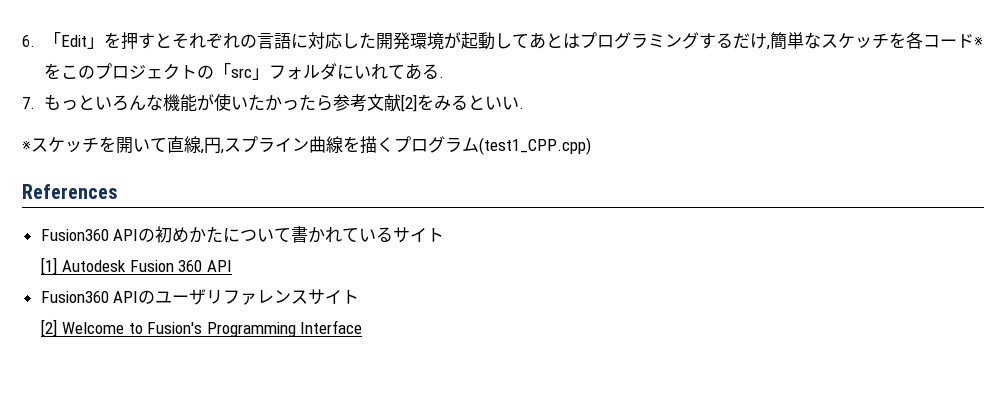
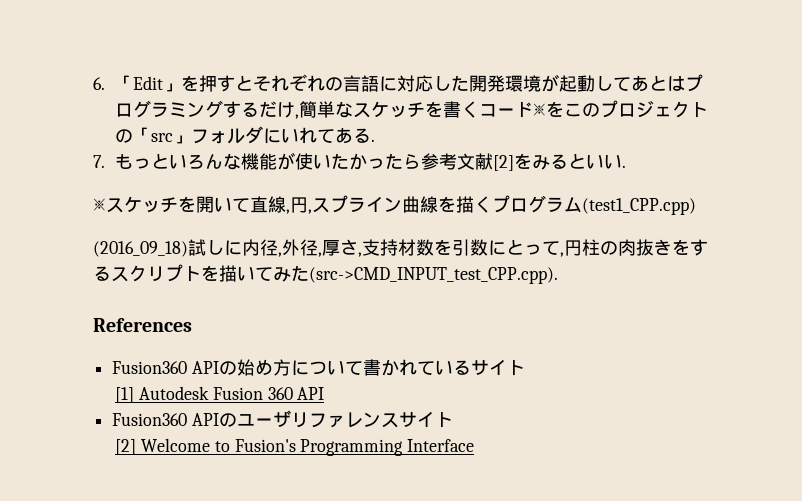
[905,32,923,49] 各 -> [443,101,480,118] 書く
(591, 146) none -> [93,239,708,257] [93,264,558,284] // (2016_09_18)試しに内径,外径,厚さ,支持材数を引数にとって,円柱の肉抜きをするスクリプトを描いてみた(src->CMD_INPUT_test_CPP.cpp).
[155,226,224,243] 初めかた -> [236,359,291,376] 始め方

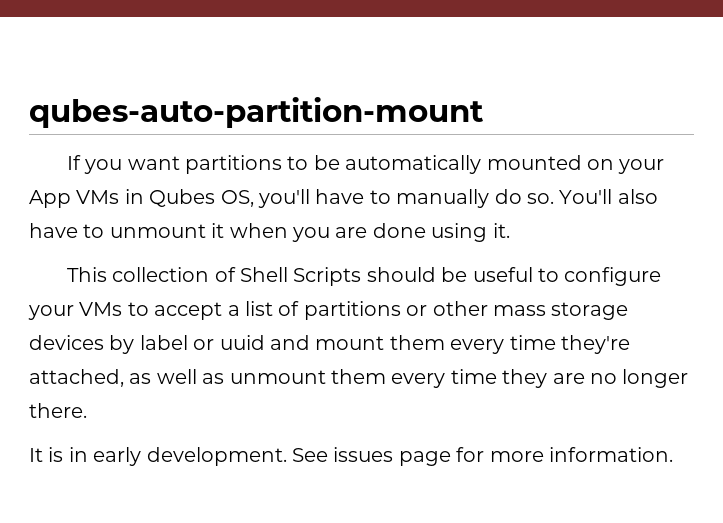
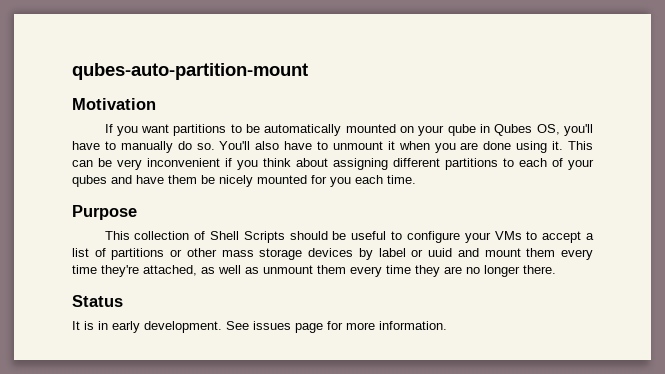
(483, 112) none -> [72,98,156,110] // Motivation
[29,190,120,208] App VMs -> [447,124,476,136] qube
(510, 230) none -> [567,141,593,150] [72,158,594,170] [72,175,416,187] [72,205,137,220] This can be very inconvenient if you think about assigning different partitions to each of your qubes and have them be nicely mounted for you each time. // Purpose
(87, 410) none -> [72,295,123,307] // Status

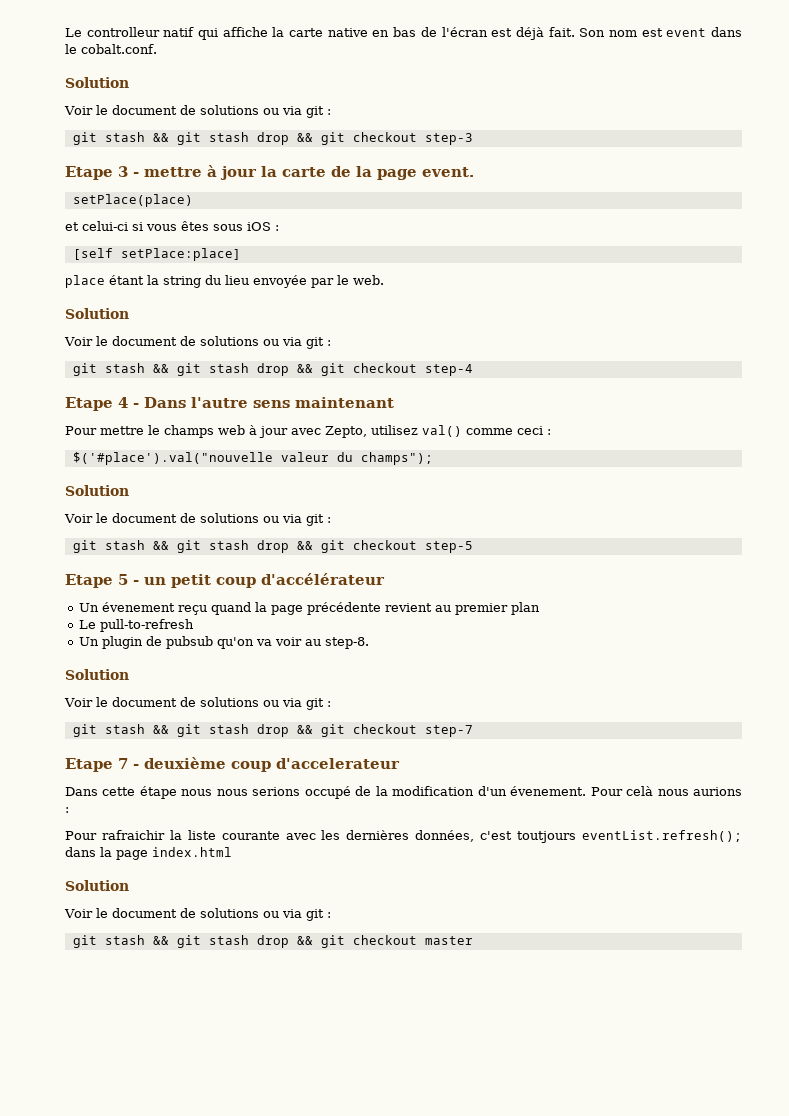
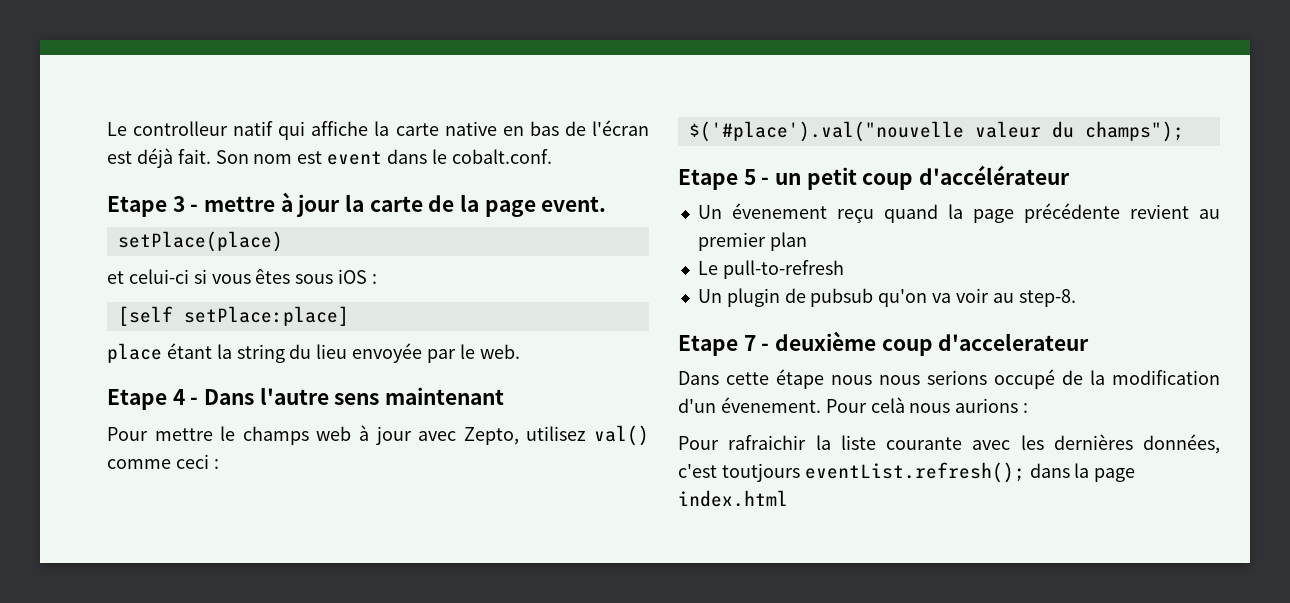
[65,77,129,88] [64,105,331,118] [72,132,473,145] // Solution // Voir le document de solutions ou via git : // git stash && git stash drop && git checkout step-3 -> (552, 156) none
[65,308,129,319] [64,336,331,349] [72,363,473,376] // Solution // Voir le document de solutions ou via git : // git stash && git stash drop && git checkout step-4 -> (520, 351) none
[65,485,129,496] [64,513,331,526] [72,540,473,553] // Solution // Voir le document de solutions ou via git : // git stash && git stash drop && git checkout step-5 -> (1184, 131) none
[65,669,129,680] [64,697,331,710] [72,724,473,737] // Solution // Voir le document de solutions ou via git : // git stash && git stash drop && git checkout step-7 -> (1076, 298) none
[65,880,129,891] [64,908,331,921] [72,935,473,948] // Solution // Voir le document de solutions ou via git : // git stash && git stash drop && git checkout master -> (788, 498) none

*-*-*

§ **WHAT THE TASK ASKS**: One number and nothing else is the answer: how many lines of the material include "none".

§ **ANSWER BOX**: 9